# Task details
Your answer should consist of the lines holding "Author", copied from the material below.

# # # # # # #

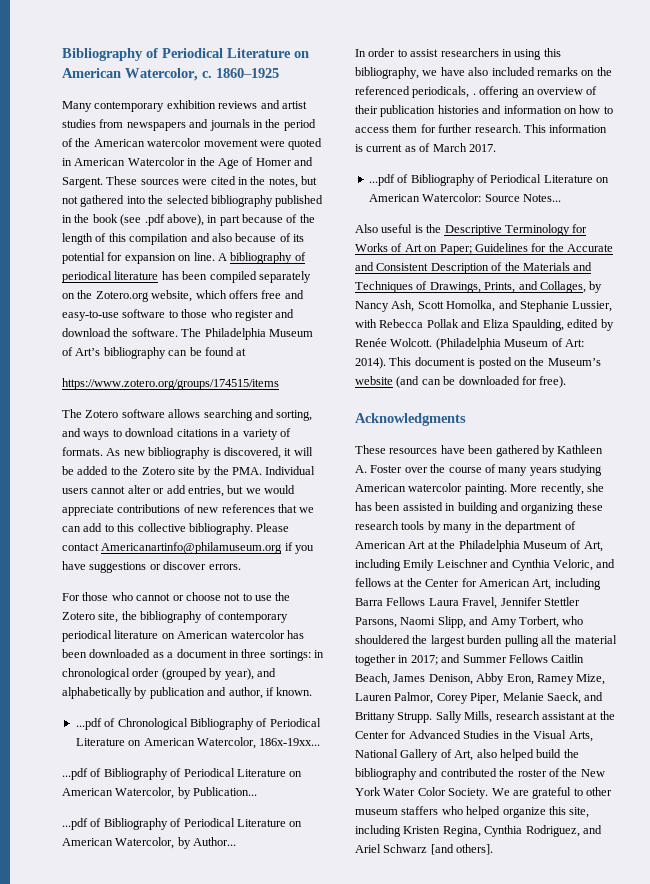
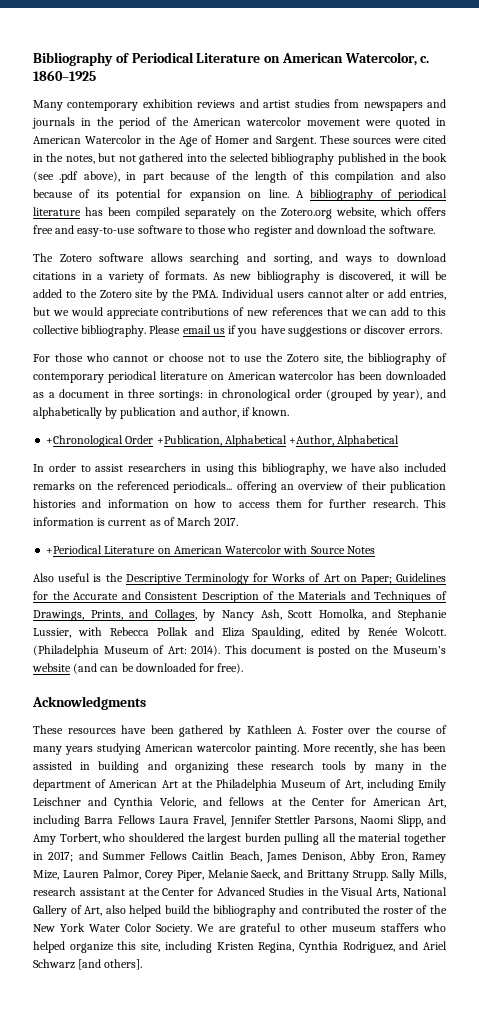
[181,328,313,340] [62,347,247,359] [62,378,279,390] The Philadelphia Museum of Art’s bibliography can be found at // https://www.zotero.org/groups/174515/items -> (435, 229) none
[62,542,283,554] contact Americanartinfo@philamuseum.org -> [182,325,225,334] email us
[75,718,321,730] [75,737,321,749] [62,768,303,780] [62,787,258,799] [62,818,303,830] [62,837,237,849] ...pdf of Chronological Bibliography of Periodical Literature on American Watercolor, 186x-19xx... // ...pdf of Bibliography of Periodical Literature on American Watercolor, by Publication... // ...pdf of Bibliography of Periodical Literature on American Watercolor, by Author... -> [46,435,400,447] +Chronological Order +Publication, Alphabetical +Author, Alphabetical
[412,86,476,98] periodicals, . -> [173,481,233,493] periodicals...
[368,174,609,186] [368,193,561,202] ...pdf of Bibliography of Periodical Literature on American Watercolor: Source Notes... -> [46,545,375,554] +Periodical Literature on American Watercolor with Source Notes

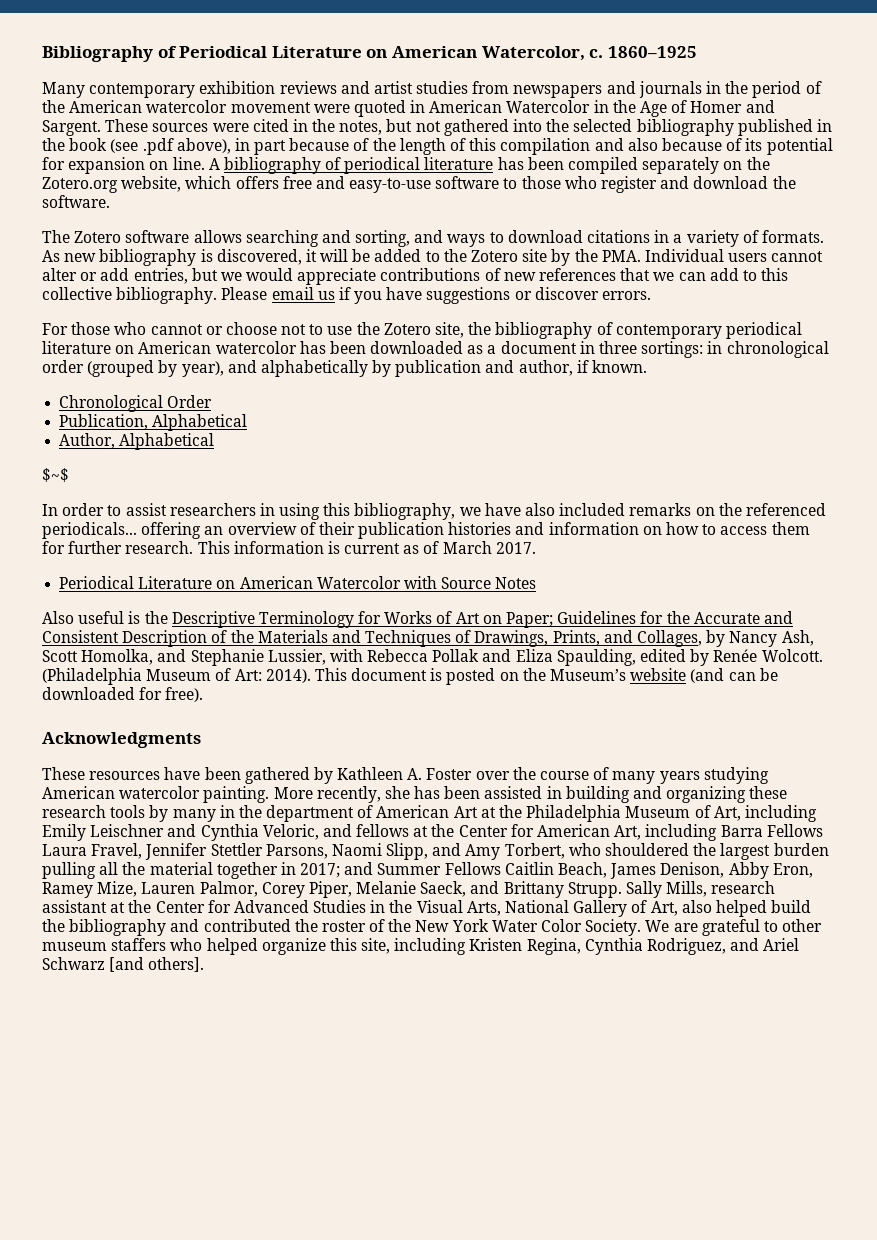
[46,435,124,447] +Chronological -> [59,395,164,412] Chronological
[156,435,400,447] +Publication, Alphabetical +Author, Alphabetical -> [59,414,248,431] [59,433,215,450] [42,468,69,482] // Publication, Alphabetical // Author, Alphabetical // $~$
[46,545,103,554] +Periodical -> [59,576,135,589] Periodical

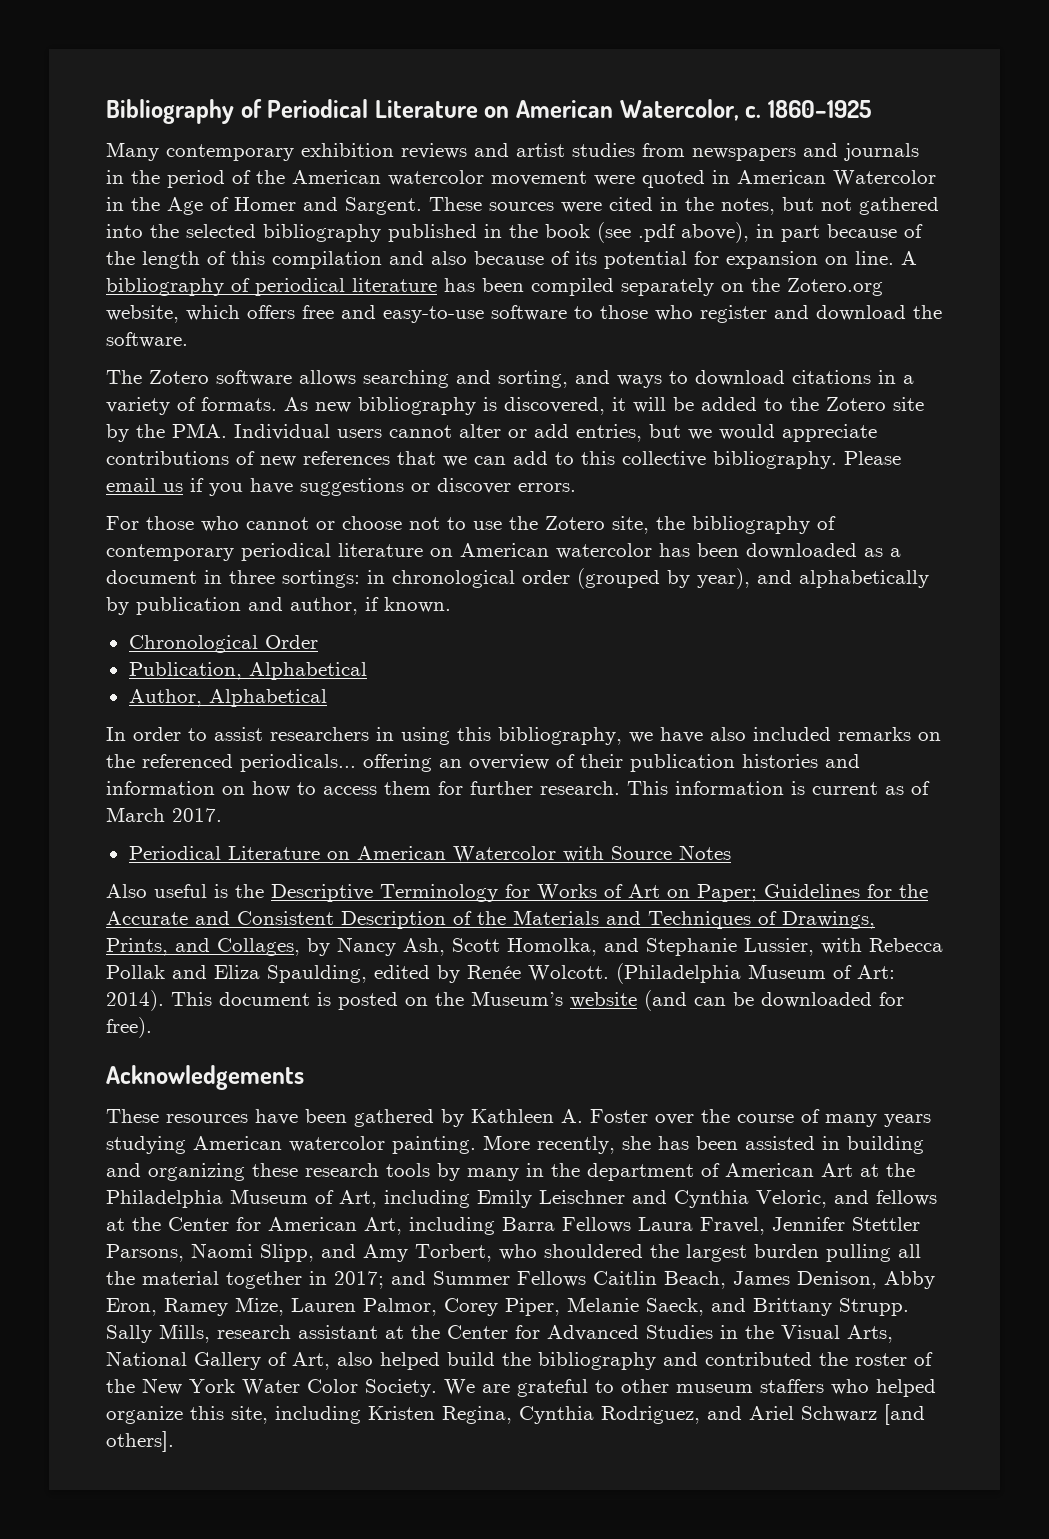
[42,468,69,482] // $~$ -> (327, 698) none
[42,732,201,748] Acknowledgments -> [106,1065,304,1090] Acknowledgements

# # # # # # #

# Result
[75,718,321,730] [75,737,321,749] [62,768,303,780] [62,787,258,799] [62,818,303,830] [62,837,237,849] ...pdf of Chronological Bibliography of Periodical Literature on American Watercolor, 186x-19xx... // ...pdf of Bibliography of Periodical Literature on American Watercolor, by Publication... // ...pdf of Bibliography of Periodical Literature on American Watercolor, by Author... -> [46,435,400,447] +Chronological Order +Publication, Alphabetical +Author, Alphabetical
[156,435,400,447] +Publication, Alphabetical +Author, Alphabetical -> [59,414,248,431] [59,433,215,450] [42,468,69,482] // Publication, Alphabetical // Author, Alphabetical // $~$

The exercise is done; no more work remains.